• **WHAT TO PRODUCE**:
For this task, output every entry below exactly and omit the pictures.

• **MATERIAL FOR THIS TASK**:
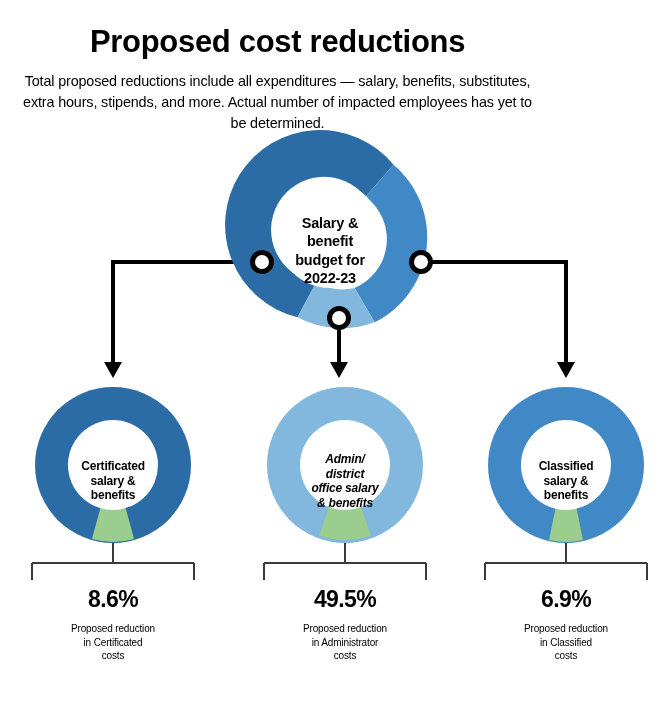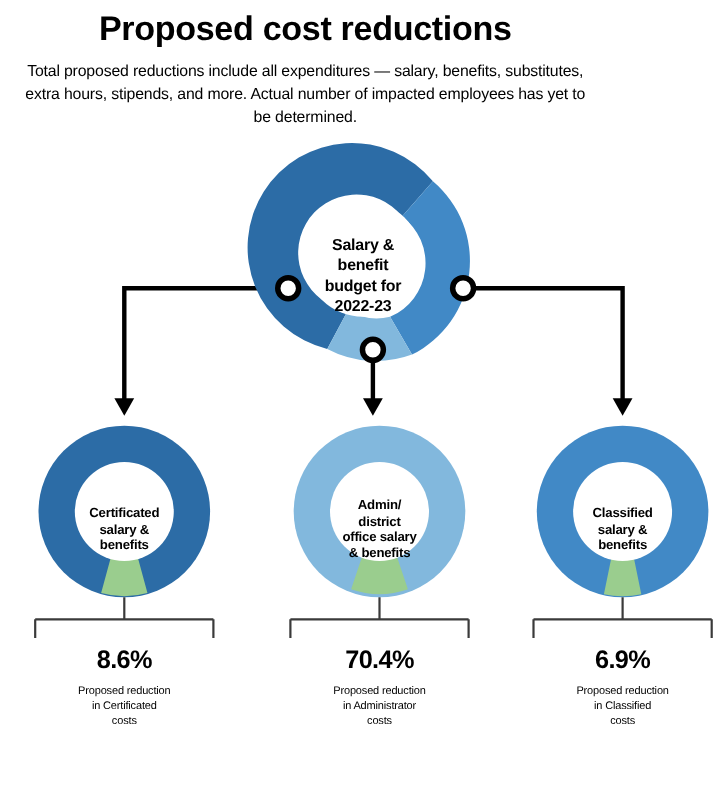--- a/index.html
+++ b/index.html
@@ -19,7 +19,7 @@
   
   #header {
     position: absolute;
-    top: 0;
+    top: 16px;
     left: 0;
     width: 555px;
     text-align: center;

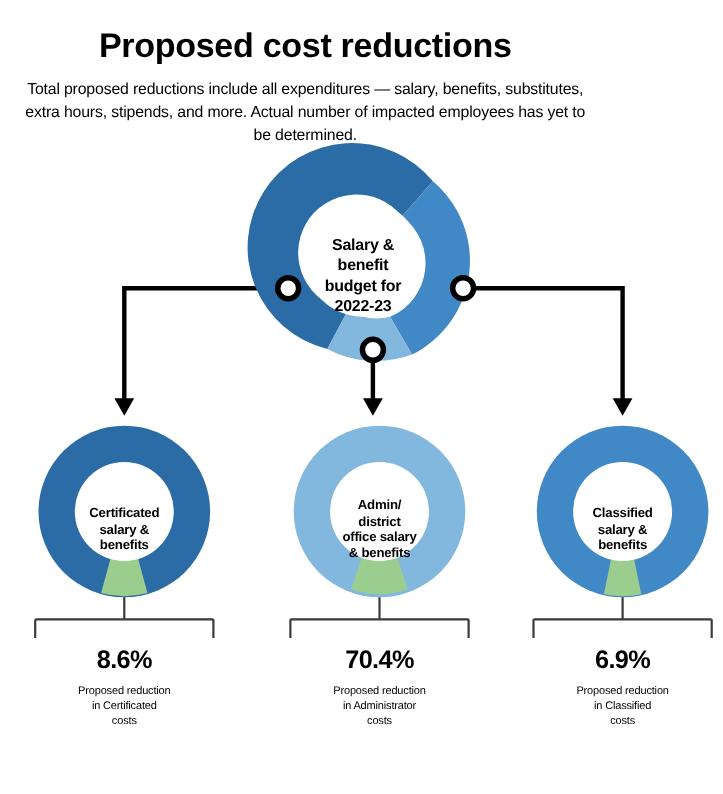--- a/index.html
+++ b/index.html
@@ -215,7 +215,7 @@
 salary &amp;
 benefits</div>
 
-<div class="donut-label sub-donut-label" id="sub-donut-label-1" style="white-space: pre-line;">Admin/
+<div class="donut-label sub-donut-label" id="sub-donut-label-1" style="white-space: pre-line; font-style: italic;">Admin/
 district
 office salary
 &amp; benefits</div>

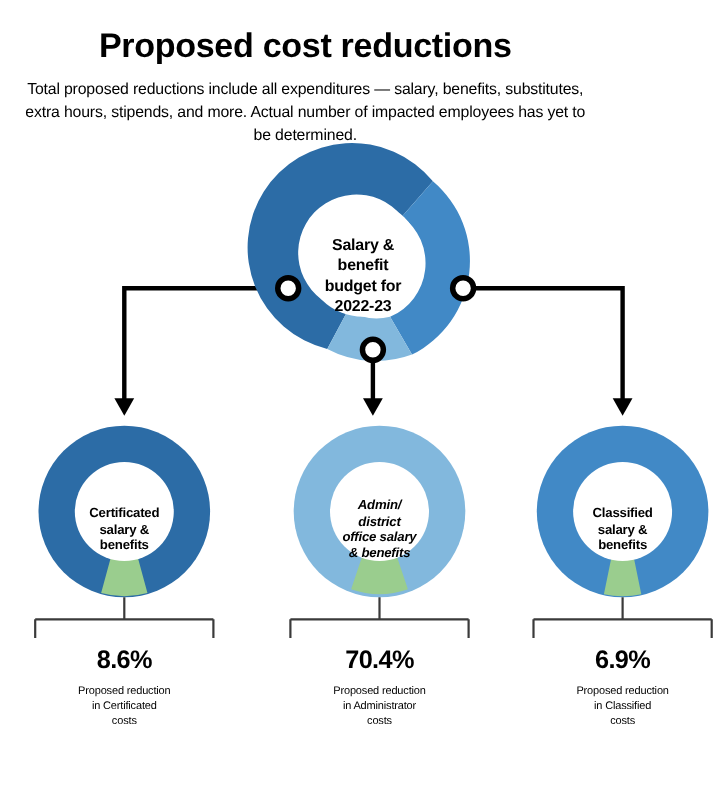--- a/index.html
+++ b/index.html
@@ -232,7 +232,7 @@
 </div>
 
 <div class="stat-block" id="stat-block-1">
-  <div class="stat-pct">70.4%</div>
+  <div class="stat-pct">49.5%</div>
   <div class="stat-caption">Proposed reduction
 in Administrator
 costs</div>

• **YOUR SOLUTION**:
--- a/index.html
+++ b/index.html
@@ -19,7 +19,7 @@
   
   #header {
     position: absolute;
-    top: 0;
+    top: 16px;
     left: 0;
     width: 555px;
     text-align: center;

--- a/index.html
+++ b/index.html
@@ -215,7 +215,7 @@
 salary &amp;
 benefits</div>
 
-<div class="donut-label sub-donut-label" id="sub-donut-label-1" style="white-space: pre-line;">Admin/
+<div class="donut-label sub-donut-label" id="sub-donut-label-1" style="white-space: pre-line; font-style: italic;">Admin/
 district
 office salary
 &amp; benefits</div>

--- a/index.html
+++ b/index.html
@@ -232,7 +232,7 @@
 </div>
 
 <div class="stat-block" id="stat-block-1">
-  <div class="stat-pct">70.4%</div>
+  <div class="stat-pct">49.5%</div>
   <div class="stat-caption">Proposed reduction
 in Administrator
 costs</div>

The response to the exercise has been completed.